The LDA output for each patient based on the weighted features in FIG. 6 is illustrated in FIG. 7. In FIG. 7, the colors denote responder (green, true) vs. non-responder (red, false). The model was able to predict patient response as depicted by the separation between responders and non-responders.

In a further variation, Lasso Regression may be used to help predict response of a patient to treatment, as shown in FIGS. 8 and 9.

Referring to the table in FIG. 8, the plurality of features selected by Lasso Regression to be input into the model and their coefficients are provided. Each feature listed has a corresponding coefficient provided in the column on the right. The “.” indicates features with a zero value (indicating the feature is a weak predictor). Based on the coefficients in FIG. 8, the features that may be useful in predicting response, within this study, may include Reduced Sleep (MADRS 4), Reduced Appetite (MADRS 5), Pessimistic Thoughts (MADRS 9), and Retardation (HAM-D 7).

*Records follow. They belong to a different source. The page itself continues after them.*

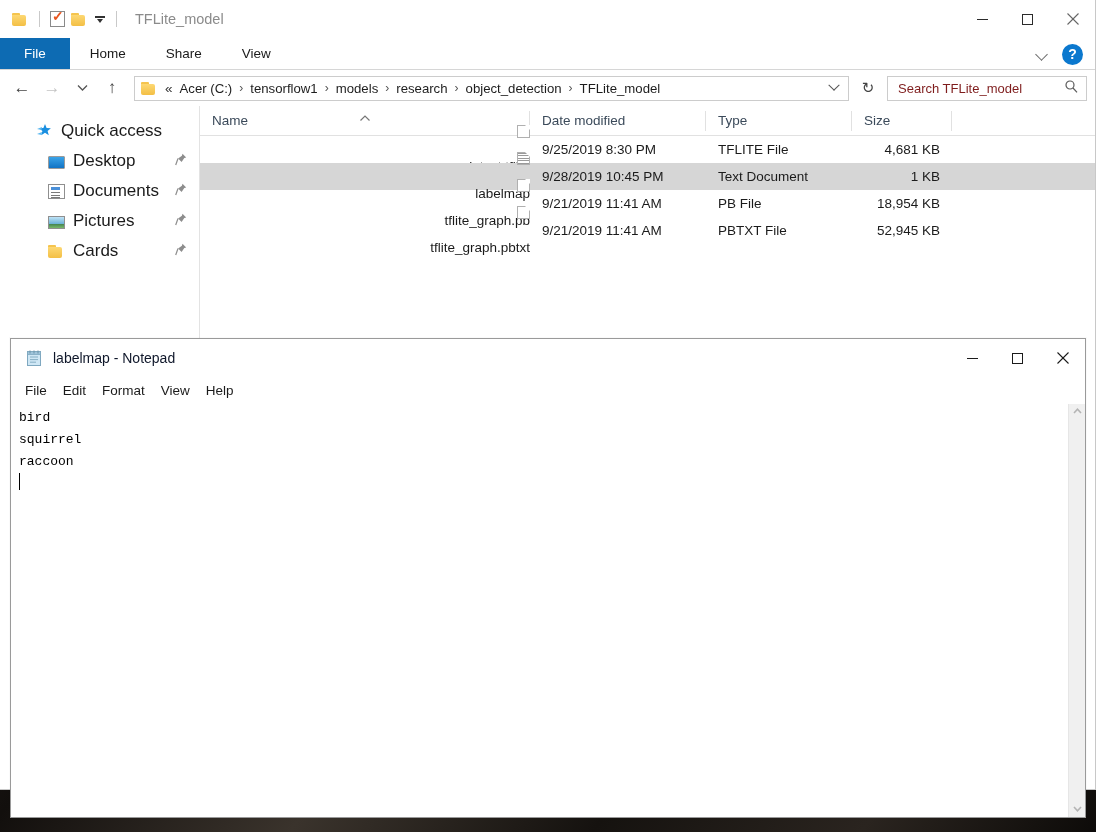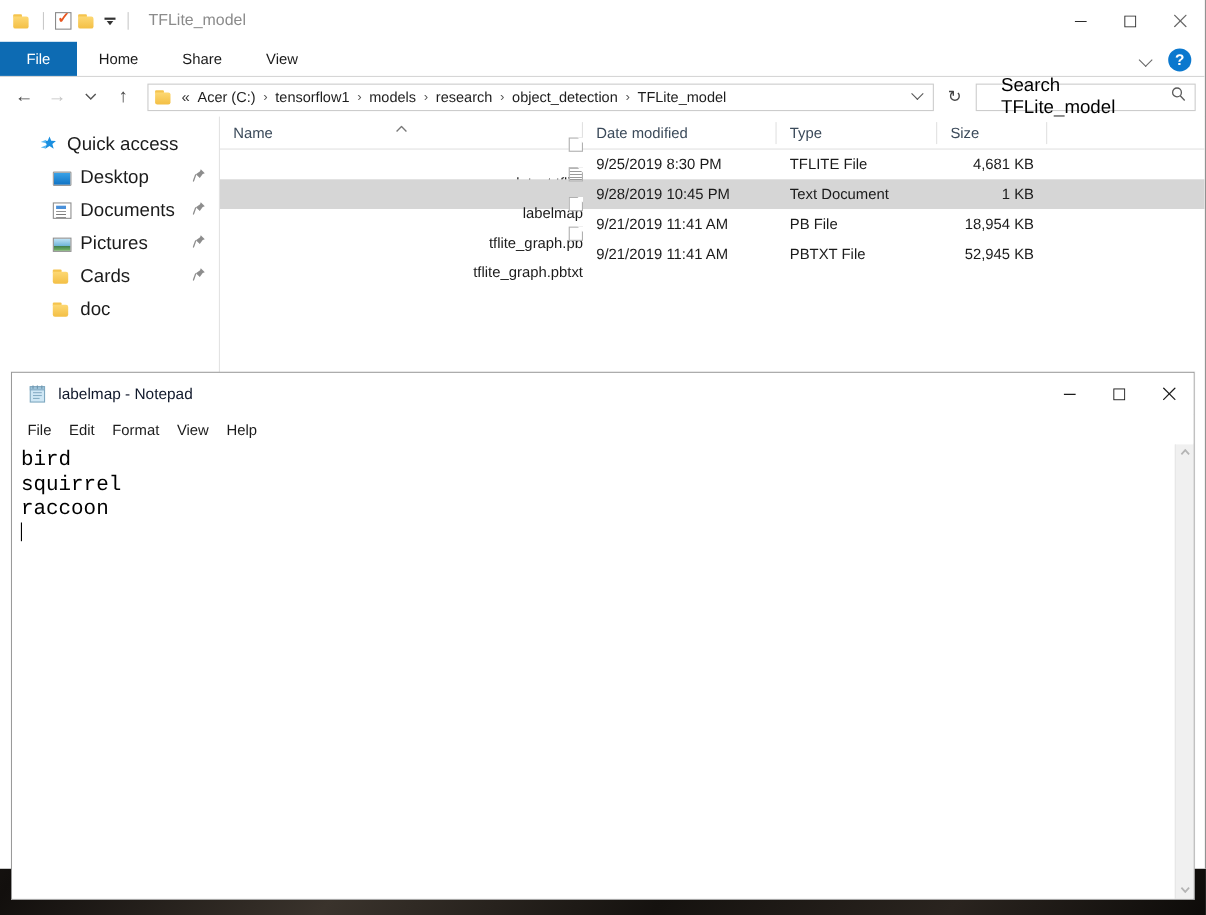--- a/index.html
+++ b/index.html
@@ -128,21 +128,21 @@
   }
   .refresh-btn {
     width: 26px; height: 25px; display: flex; align-items: center; justify-content: center;
     font-size: 15px; color: #444; margin-right: 4px;
   }
   .search-box {
     width: 200px; height: 25px; border: 1px solid #ccc; background: #fff;
     display: flex; align-items: center; justify-content: space-between;
     padding: 0 8px 0 10px;
   }
-  .search-ph { font-size: 17px; color: #000000; margin-left: 12px; }
+  .search-ph { font-size: 13px; color: #7f1d1d; }
 
   .ex-body { flex: 1; display: flex; min-height: 0; }
 
   
   .navpane {
     width: 200px; flex: 0 0 200px; border-right: 1px solid #e3e3e3;
     background: #fff; padding-top: 10px; overflow: hidden;
   }
   .nav-item {
     height: 30px; display: flex; align-items: center;
@@ -240,21 +240,21 @@
     padding-left: 14px; gap: 16px; background: #fff;
   }
   .np-menu-item { font-size: 13.5px; color: #1b1b1b; }
   .np-textarea-wrap {
     flex: 1; display: flex; min-height: 0; border-top: 1px solid #fff;
     position: relative;
   }
   .np-text {
     flex: 1; padding: 3px 0 0 8px;
     font-family: "Liberation Mono", "DejaVu Sans Mono", monospace;
-    font-size: 19px; line-height: 22px; color: #000;
+    font-size: 13px; line-height: 22px; color: #000;
     white-space: pre; background: #fff; overflow: hidden;
   }
   .np-caret {
     display: inline-block; width: 1px; height: 17px; background: #000;
     vertical-align: -3px;
   }
   .np-scroll {
     width: 17px; flex: 0 0 17px; background: #f0f0f0;
     border-left: 1px solid #e6e6e6;
     display: flex; flex-direction: column; justify-content: space-between;
@@ -402,24 +402,20 @@
           <span class="ic16"><span class="ico-folder"></span></span>
           <span class="nav-label">Cards</span>
           <span class="pin">
             <svg width="12" height="13" viewBox="0 0 12 13">
                 <path d="M7.5 0.8 L11.2 4.5 L9.3 5.1 L6.6 8.9 L3.1 5.4 L6.9 2.7 Z" fill="#8d8d8d"></path>
                 <line x1="3" y1="5.5" x2="0.7" y2="12" stroke="#8d8d8d" stroke-width="1.2"></line>
               </svg>
           </span>
         </div>
 
-        <div class="nav-item nav-child">
-          <span class="ic16"><span class="ico-folder"></span></span>
-          <span class="nav-label">doc</span>
-        </div>
       </div>
 
       <div class="filelist">
         <div class="col-head">
           <div class="ch c-name">
             <span>Name</span>
             <span class="sort-caret">
               <svg width="11" height="7" viewBox="0 0 11 7" style="position:relative;top:10px">
                   <polyline points="1,5.5 5.5,1 10,5.5" fill="none" stroke="#777" stroke-width="1.2"></polyline>
                 </svg>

All these selected features have non-zero values. Other features may be selected as useful within the context of a different data set.

The Lasso output may indicate model performance, with lower values generally indicating better performance. For example, referring to the graph provided in FIG. 9, the dotted vertical line (900) through the lowest red dot (901) may be the best performing model. The features selected for this model and their coefficients are shown in FIG. 8. The other dotted vertical line (902) may be the most penalized (regularized) model (the fewest features selected) that performs statistically similar to the best performing model. The x-axis of the graph is the coefficient penalty (i.e., how strongly or not the coefficients are pushed to zero). This axis has been transformed to a log value to make the numbers easier to read (e.g., log(0.05) is approximately −3).

Systems

The systems described herein generally analyze data and establish models to make predictions, e.g., predictions of response to treatment for a neurological or a psychiatric disorder. The systems may comprise one or more processors operable to run one or more predictive engines (also referred to as “engines”). The one or more predictive engines may include a data processing framework configured to implement one or more methods, e.g., LDA and/or Lasso Regression, trained and configured based on collections of data.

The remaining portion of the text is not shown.